O Poder e o Impossível: Drama edificante

Os americanos adoram histórias edificantes sobre pessoas que ultrapassaram obstáculos, seja alguém de origem humilde que chegou ao sucesso profissional, seja o sobrevivente a uma doença grave. Valem até histórias de pessoas vencidas pela doença, mas que deixaram um legado.

Ser baseado em caso real é outra marca comum do gênero e os eventos de O Poder e o Impossível foram narrados pelo protagonista, Eric LeMarque, no best-seller que inspirou essa adaptação dirigida por Scott Waugh (Need for Speed: O Filme). Josh Hartnett (Amor em Tempos de Guerra) faz Eric, um jogador de hóquei sobre o gelo com mais ego do que juízo.
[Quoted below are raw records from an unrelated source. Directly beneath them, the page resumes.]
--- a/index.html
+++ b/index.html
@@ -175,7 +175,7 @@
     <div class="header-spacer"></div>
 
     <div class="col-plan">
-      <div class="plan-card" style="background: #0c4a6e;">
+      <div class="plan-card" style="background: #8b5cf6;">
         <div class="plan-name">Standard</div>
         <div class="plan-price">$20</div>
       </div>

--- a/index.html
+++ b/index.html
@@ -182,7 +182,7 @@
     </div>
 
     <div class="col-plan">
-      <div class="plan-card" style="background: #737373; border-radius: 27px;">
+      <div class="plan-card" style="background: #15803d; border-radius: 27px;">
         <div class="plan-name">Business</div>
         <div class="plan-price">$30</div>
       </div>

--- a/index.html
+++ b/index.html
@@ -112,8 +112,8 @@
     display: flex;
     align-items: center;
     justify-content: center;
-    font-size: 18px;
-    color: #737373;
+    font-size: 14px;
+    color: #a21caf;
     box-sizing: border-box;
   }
Quando a história começa, a carreira dele (que o filme não diz, mas inclui uma participação nas Olimpíadas) está acabada. Sem a adrenalina das partidas, Eric extrai a mesma satisfação do vício em metanfetaminas, o que lhe rende também problemas com a lei. Até a própria mãe (Mia Sorvino) perde a paciência.
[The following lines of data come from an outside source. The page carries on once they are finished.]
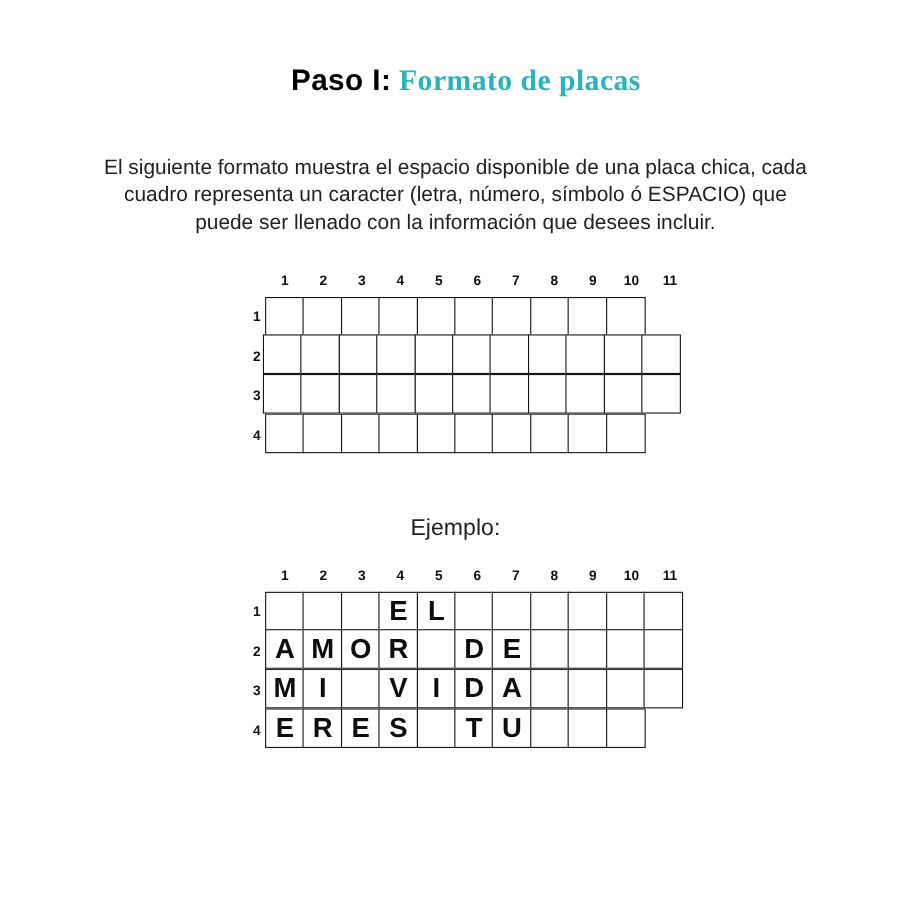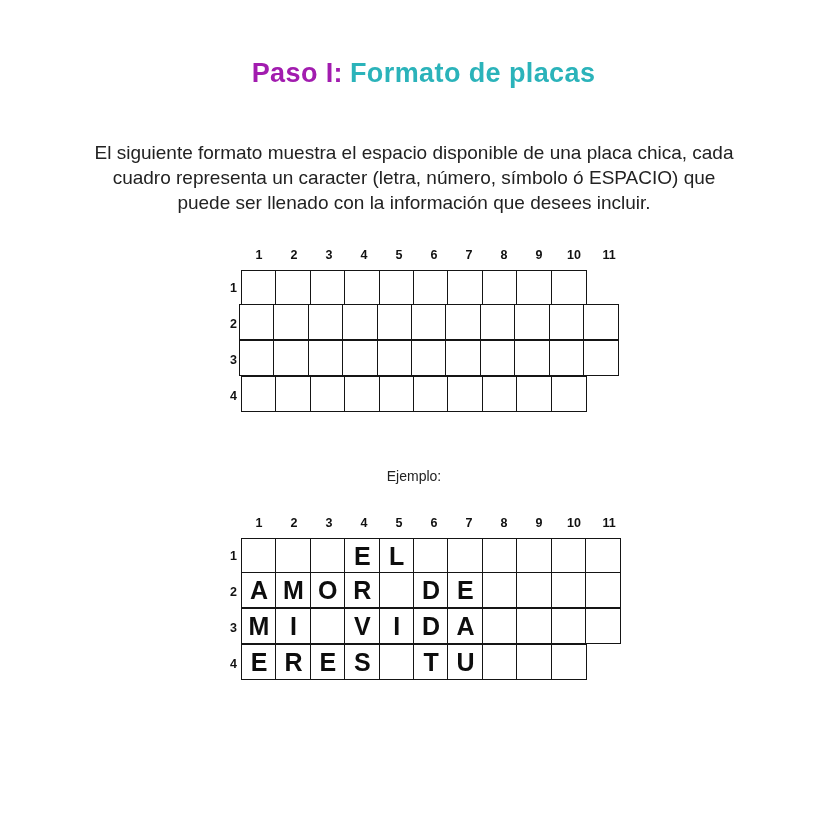--- a/index.html
+++ b/index.html
@@ -33,7 +33,7 @@
     white-space: nowrap;
   }
   .title .step {
-    color: #a21caf;
+    color: #000000;
     margin-left: 19px;
   }
   .title .accent {

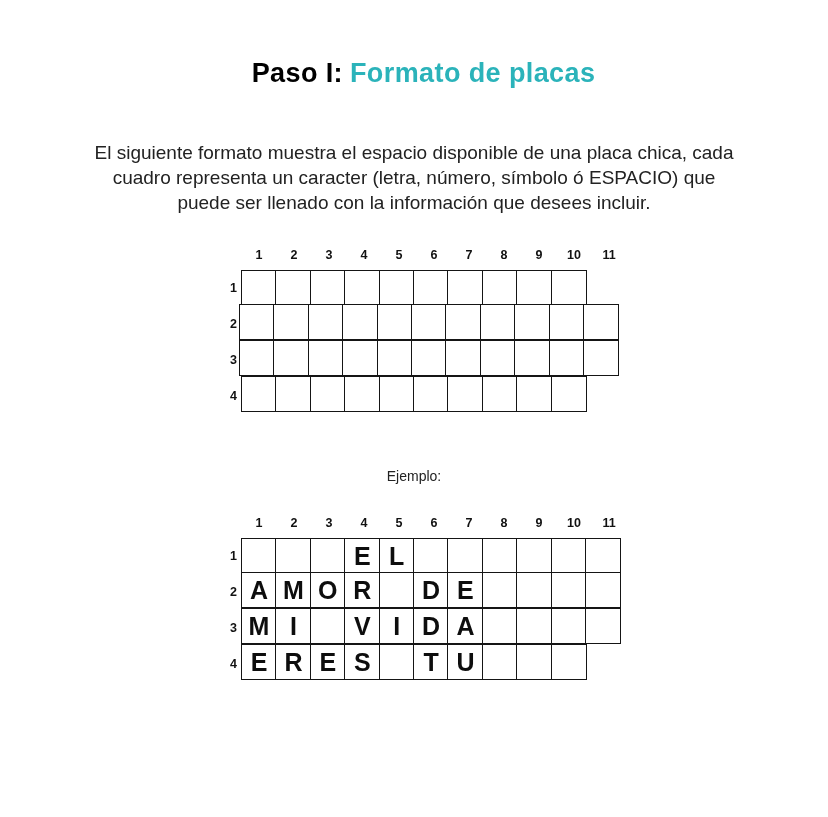--- a/index.html
+++ b/index.html
@@ -39,6 +39,7 @@
   .title .accent {
     color: #2bb3ba;
     margin-left: 7px;
+    font-family: Liberation Serif, serif;
   }
 
   

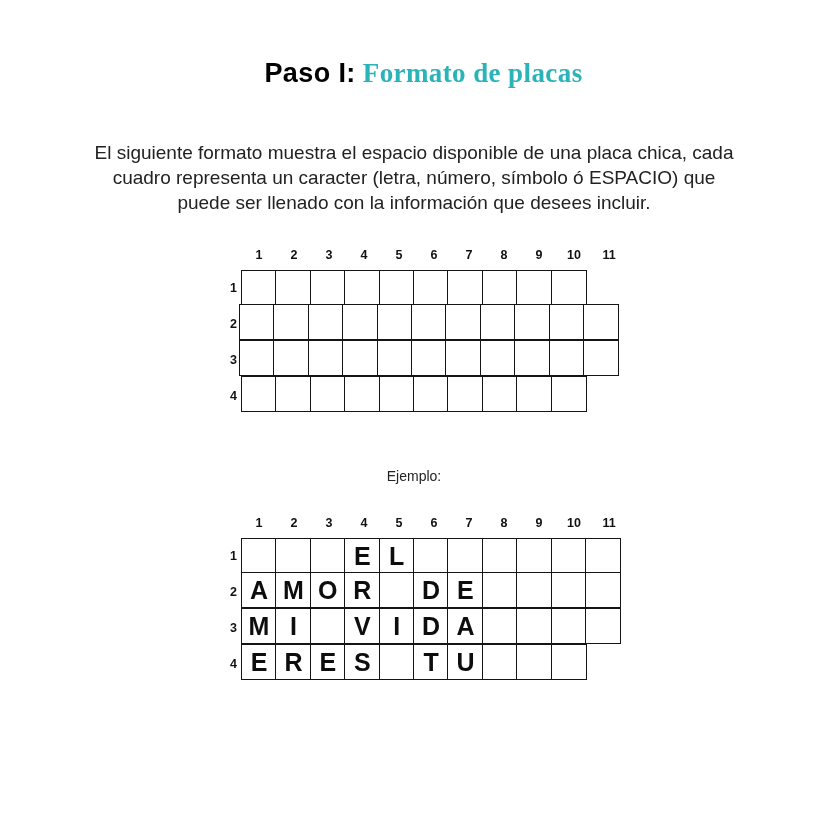--- a/index.html
+++ b/index.html
@@ -131,7 +131,7 @@
     left: 0;
     width: 828px;
     text-align: center;
-    font-size: 14px;
+    font-size: 21px;
     color: #222;
   }
 </style>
O público precisa vê-lo no fundo do poço para então acompanhar sua redenção, que começa com um dia nas montanhas praticando snowboard. Não demora para ele estar isolado por uma tempestade e em perigo pela baixa temperatura. Começa aí a luta pela sobrevivência que levará à salvação.
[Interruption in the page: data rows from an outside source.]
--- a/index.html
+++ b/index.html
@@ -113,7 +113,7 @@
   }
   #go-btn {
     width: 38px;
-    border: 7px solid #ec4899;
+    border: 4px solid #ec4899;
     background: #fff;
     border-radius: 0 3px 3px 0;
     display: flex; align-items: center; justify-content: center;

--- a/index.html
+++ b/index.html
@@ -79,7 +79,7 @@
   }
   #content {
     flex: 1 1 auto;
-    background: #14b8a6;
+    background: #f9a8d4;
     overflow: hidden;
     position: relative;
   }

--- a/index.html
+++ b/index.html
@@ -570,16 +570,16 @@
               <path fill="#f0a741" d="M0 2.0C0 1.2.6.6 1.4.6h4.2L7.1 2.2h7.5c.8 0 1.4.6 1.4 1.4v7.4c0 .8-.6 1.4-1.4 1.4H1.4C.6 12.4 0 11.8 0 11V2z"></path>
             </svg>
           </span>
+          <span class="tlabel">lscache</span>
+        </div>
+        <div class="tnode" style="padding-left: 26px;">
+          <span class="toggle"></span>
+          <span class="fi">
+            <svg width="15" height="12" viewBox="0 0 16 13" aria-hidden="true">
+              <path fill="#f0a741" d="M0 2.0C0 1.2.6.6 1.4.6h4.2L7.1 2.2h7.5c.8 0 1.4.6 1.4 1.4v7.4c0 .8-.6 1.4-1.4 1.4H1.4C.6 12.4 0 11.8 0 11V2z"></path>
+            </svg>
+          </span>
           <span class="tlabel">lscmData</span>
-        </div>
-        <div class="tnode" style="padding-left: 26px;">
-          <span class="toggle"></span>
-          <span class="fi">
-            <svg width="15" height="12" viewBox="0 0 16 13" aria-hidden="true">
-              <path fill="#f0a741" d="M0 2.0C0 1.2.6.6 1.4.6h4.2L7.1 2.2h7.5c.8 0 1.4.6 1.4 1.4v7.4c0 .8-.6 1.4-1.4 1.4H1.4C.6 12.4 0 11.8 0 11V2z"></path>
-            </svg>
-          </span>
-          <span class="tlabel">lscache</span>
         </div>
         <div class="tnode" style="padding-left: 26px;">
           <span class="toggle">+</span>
Apesar do esforço de Hartnett, o filme não consegue criar o suspense ou a ansiedade necessárias para segurar uma plateia que já está certa do final, feito que 127 Horas realiza com maestria tratando de uma situação similar. Não há dúvidas de que sobreviver contrariando todas as expectativas é um exemplo edificante, mas como contar a história faz toda a diferença.